Evet dünyaya karşı saygılı olmak tam olarak ihtiyacımız olan şey… insanlık kendi yaşam alanlarını yaratmak için doğanın alanını yıkmamalı, suyu kullanmak için ve boşa harcamak için su kaynaklarını kurutmamalı, hava kirliliği yaratmak yerine temiz tutmak adına mücadele etmeli.

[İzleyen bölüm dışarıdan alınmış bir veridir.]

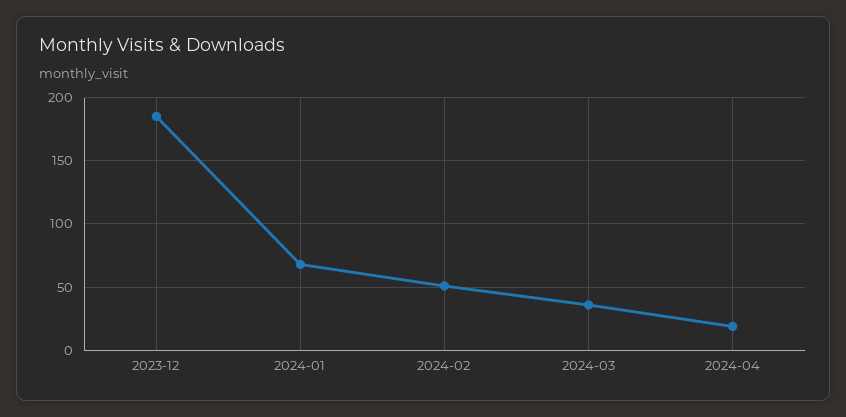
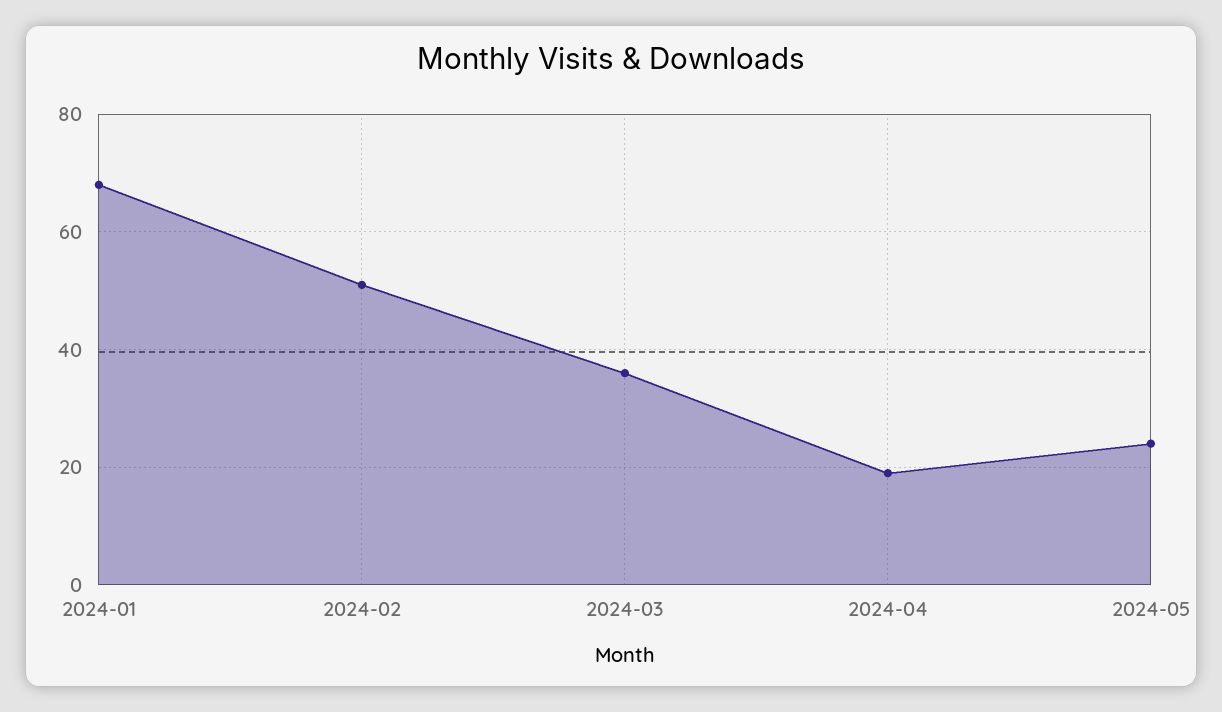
2023-12: 185 -> none
2024-05: none -> 25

Yaşayan her hayvan ve bitki yaşam alanlarını korumak ve orada yaşamaya devam etmek adına uğraş vermektedir. Bunu yapamayan tek canlı maalesef ki biz insanlarız. Doğa ve dünya birdir ve bizler dünyamızın tabii olan kaynaklarını yalnızca konfor ve ihtiyaç kisvesi içerisinde boşa harcamakta ve yok etmekteyiz. Bu gezegen insanların olduğu kadar hayvanların, bitkilerin ve diğer tüm canlıların gezegeni. Dünyamızı korumak adına en azından çaba sarf etmek artık bizlerin de görevi, daha az kaynaklarımızı harcamalı, doğaya karşı daha saygılı olmalıyız. Yakılan arazileri daha geniş ormanlar haline getirmeli, temiz su kaynaklarını korumalı, canlı popülasyonunu artırabilmek adına ormanları ve denizleri koruma alanı haline getirmeliyiz. Ancak böyle güzel ve temiz bir dünyada yaşamış oluruz.